Structured diff data:
——————————
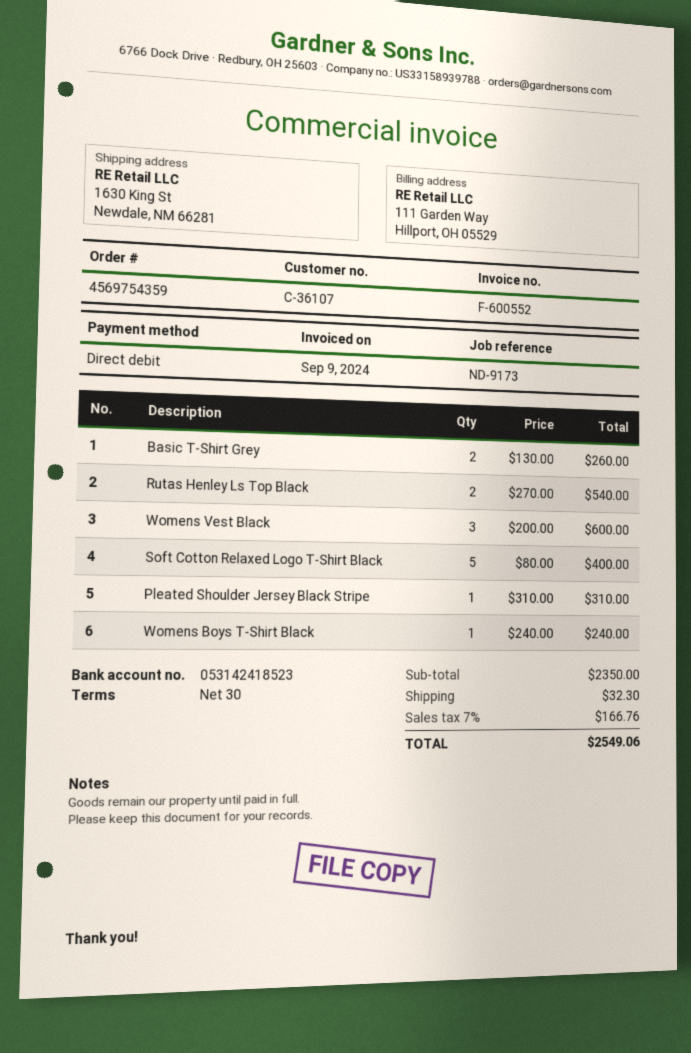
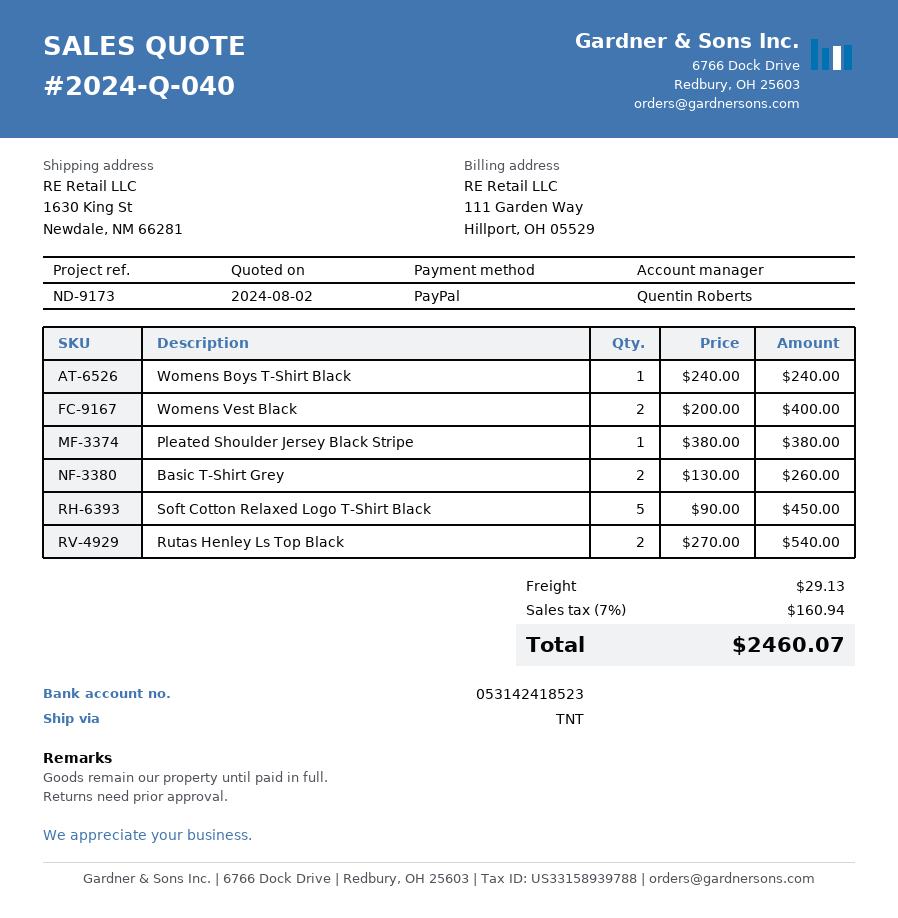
payment method: direct debit -> PayPal
Womens Vest Black: 3 x 200.00 = 600.00 -> 2 x 200.00 = 400.00
Soft Cotton Relaxed Logo T-Shirt Black: 5 x 80.00 = 400.00 -> 5 x 90.00 = 450.00
Pleated Shoulder Jersey Black Stripe: 1 x 310.00 = 310.00 -> 1 x 380.00 = 380.00
shipping: 32.30 -> 29.13
tax: 7% = 166.76 -> 7% = 160.94
total: 2549.06 -> 2460.07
——————————
:: Work request ::
Only a number is wanted here: how many lines of the records above contain "Black".

:: Problem solution ::
3